Marco mendesah pelan. Ini bukan kemauannya. Dan dia yakin sang tuan juga pasti tahu semua itu. Tapi Marco juga tahu bahwa tuannya sedang lelah, dan perintah dari tuan Ichiji pasti membuatnya kesal, itu bukan salahnya, Marco sangat memahaminya. "Maafkan saya," dia mulai membuka dan menarik kelambu di setiap tiang ke sudut tiang lainnya, lalu berjalan ke arah pintu sambil memeluk dua buah roti yang masih terasa hangat.

"Selamat tidur, tuan." Ucapnya sambil menutup pintu.


...:::...ZoSan...:::...


"Kau sudah pulang?" Ichiji Vinsmoke tersenyum melihat kehadiran adiknya di ambang pintu kamarnya. Seharian ini dia sangat bosan terus berbaring di atas ranjang. Bukan karena dia tidak bisa melakukan hal lain selain itu, tapi dia tidak ingin melakukan hal lain di saat cuaca sedang cerah seperti ini.

Biasanya hutan Folkery minim cahaya karena selalu ditutupi awan atau kabut, tapi ada beberapa hari dimana awan-awan itu menghilang seperti hari ini. Dan Ichiji tidak menyukai itu. Kilauan cahaya selalu membuat matanya sakit.

"Kau sudah makan, hm?" Tanyanya lagi, saat Sanji mulai berjalan mendekat. Raut wajah adiknya yang terlihat kaku memberitahukannya bahwa Sanji tidak ingin berbasa-basi, dan dia memang tidak pernah mau. Tapi seorang Ichiji Vinsmoke tidak pernah terganggu dengan hal itu. Dia tidak peduli. Dia juga tidak menunggu jawaban. "Sini, duduk di pangkuanku." Tambahnya, menepuk pelan pahanya.

Sanji benci ini. Dia tidak menyukai semua anggota keluarganya. Mungkin dia menyukai Reiju, kalau dibandingkan dengan ketiga saudara laki-lakinya. Sikap mereka, apa yang setiap harinya mereka lakukan, mereka cuma sekumpulan orang tolol yang tidak berguna. Tapi orang-orang tolol itu tetaplah keluarganya, karena di dalam tubuhnya mengalir aliran darah yang sama. Seandainya dia bisa merubah fakta itu.

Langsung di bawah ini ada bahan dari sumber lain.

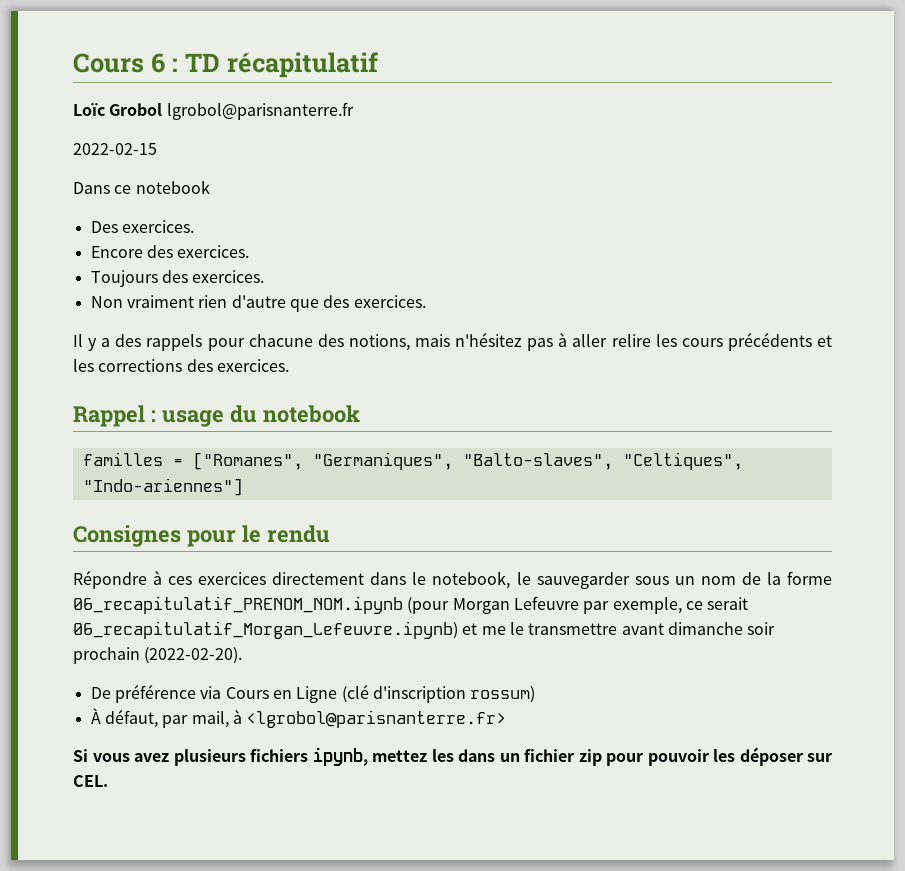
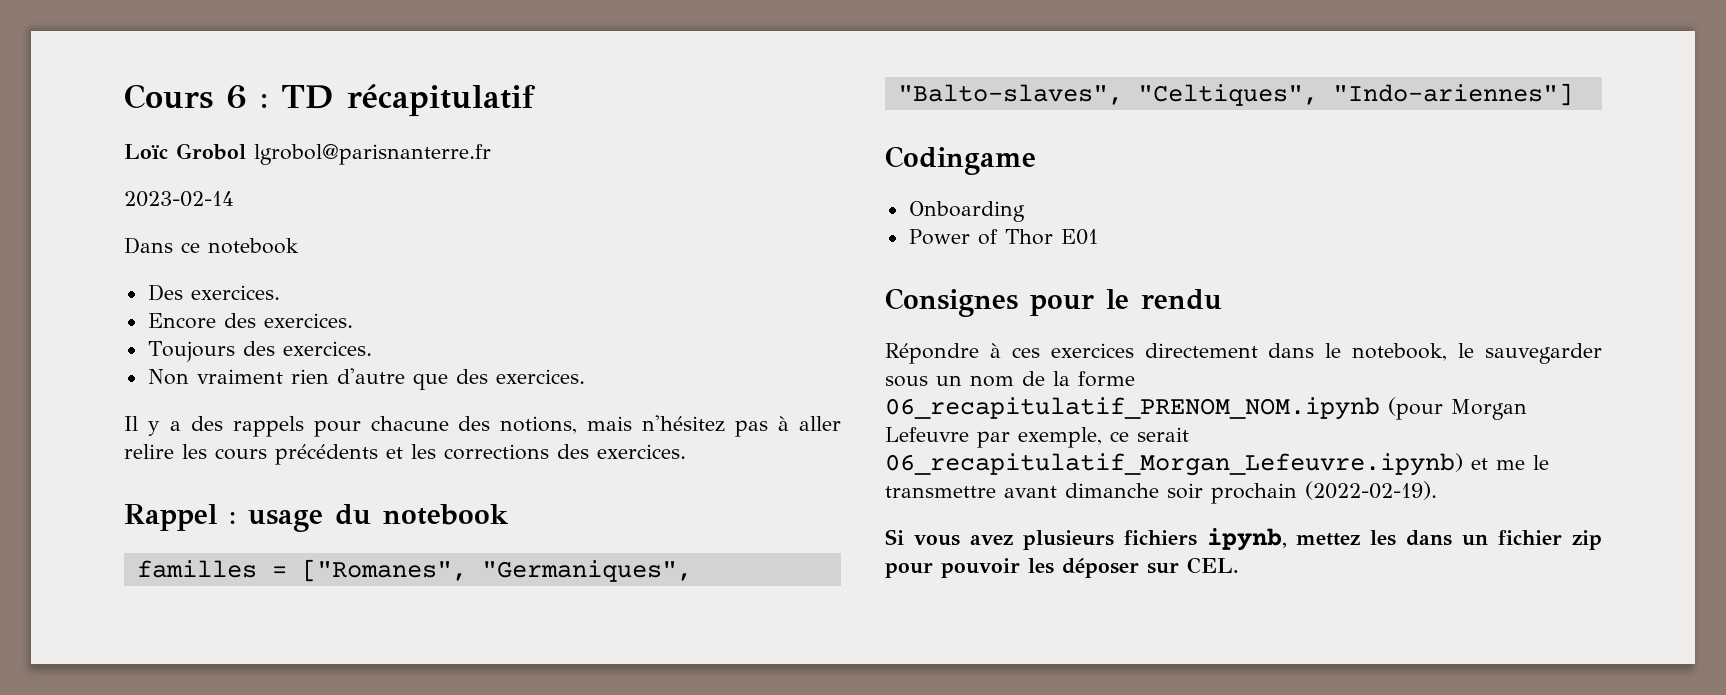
- 2022-02-15
+ 2023-02-14
+ Codingame
+ Onboarding
+ Power of Thor E01
- Répondre à ces exercices directement dans le notebook, le sauvegarder sous un nom de la forme 06_recapitulatif_PRENOM_NOM.ipynb (pour Morgan Lefeuvre par exemple, ce serait 06_recapitulatif_Morgan_Lefeuvre.ipynb) et me le transmettre avant dimanche soir prochain (2022-02-20).
- De préférence via Cours en Ligne (clé d'inscription rossum)
- À défaut, par mail, à <lgrobol@parisnanterre.fr>
+ Répondre à ces exercices directement dans le notebook, le sauvegarder sous un nom de la forme 06_recapitulatif_PRENOM_NOM.ipynb (pour Morgan Lefeuvre par exemple, ce serait 06_recapitulatif_Morgan_Lefeuvre.ipynb) et me le transmettre avant dimanche soir prochain (2022-02-19).

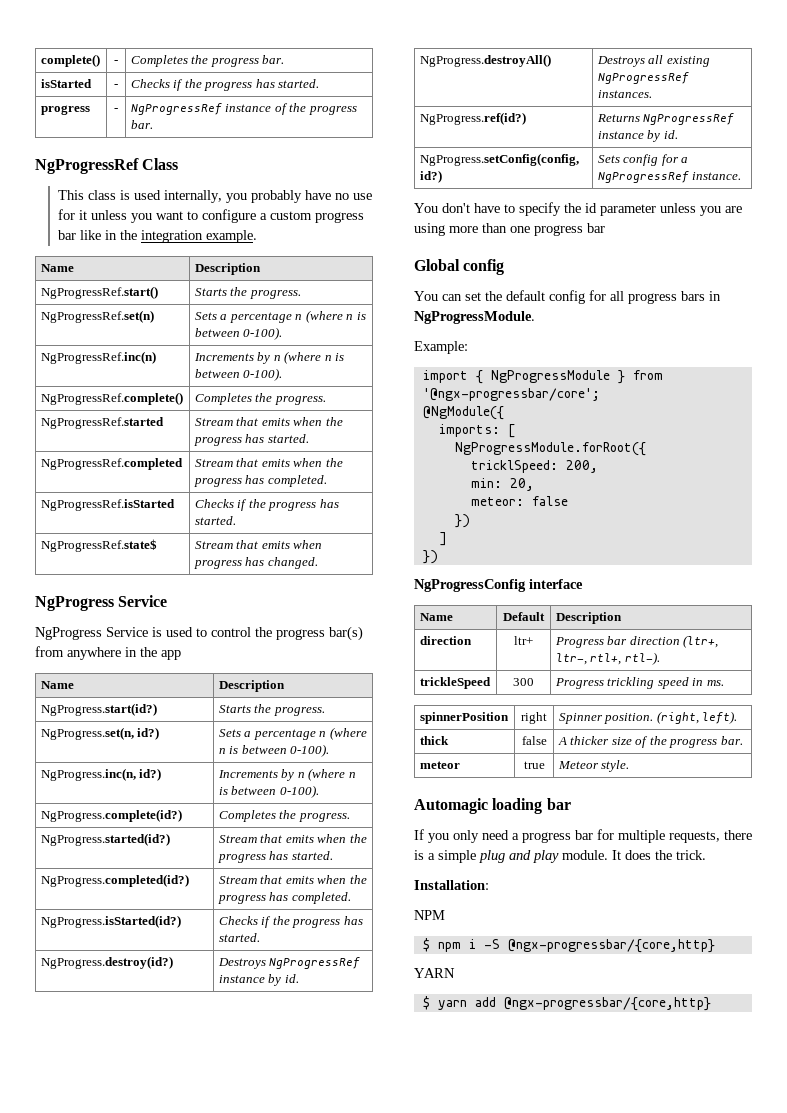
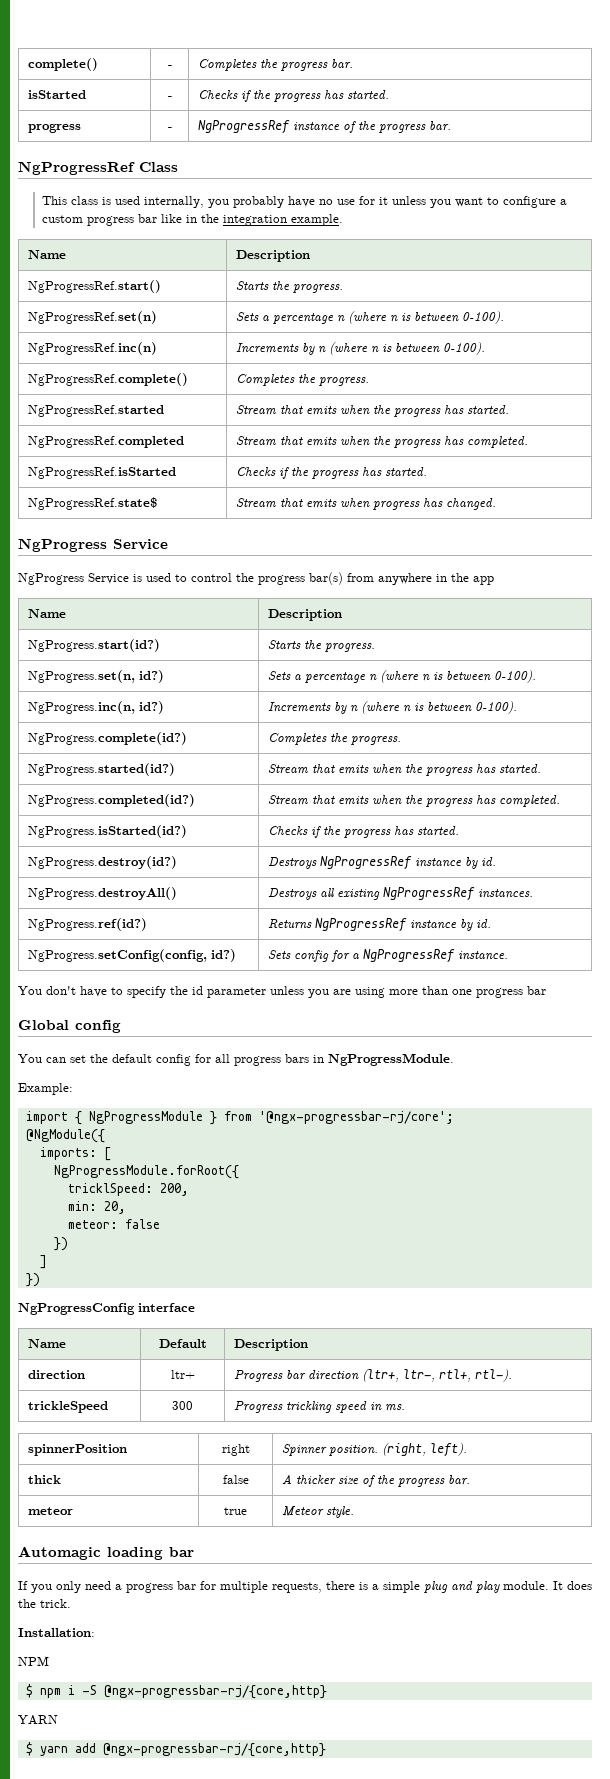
- import { NgProgressModule } from '@ngx-progressbar/core';
+ import { NgProgressModule } from '@ngx-progressbar-rj/core';
- $ npm i -S @ngx-progressbar/{core,http}
+ $ npm i -S @ngx-progressbar-rj/{core,http}
- $ yarn add @ngx-progressbar/{core,http}
+ $ yarn add @ngx-progressbar-rj/{core,http}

Dengan wajah angkuh yang sedikit terangkat Sanji merangkak naik dan duduk di atas pangkuan Ichiji. "Apa yang kau lakukan seharian ini?"

Untuk sedetik, Ichiji melebarkan kelopak matanya. Sanji sangat jarang bicara padanya kecuali untuk memaki atau mencela, "Oh, kau ingin tahu?" Ichiji balik bertanya.

Sanji menyamankan posisi duduknya di atas pangkuan sang kakak, sementara tangan Ichiji menahan pinggangnya untuk menyeimbangkan. "Aku yakin aku tidak mau tahu." Jawabnya. "Kau pasti hanya tidur seharian."

Senyum Ichiji mengembang. Dia tahu Sanji berbeda dengan adiknya yang lain, selalu tidak sependapat dan pemberontak yang merepotkan. Tapi kalau bicara biasa seperti ini ternyata cukup manis juga, walau perkataannya masih sinis. "Cuacanya sedang cerah, bukan salahku." Balas Ichiji. "Kau sendiri, mendatangi manusia rendah itu lagi? Tapi kau sudah mandi kan? Hm?" pucuk hidung Ichiji menyentuh leher Sanji dan menghirupnya. Ah, betapa dia sangat menyukai harum manis yang memabukkan ini.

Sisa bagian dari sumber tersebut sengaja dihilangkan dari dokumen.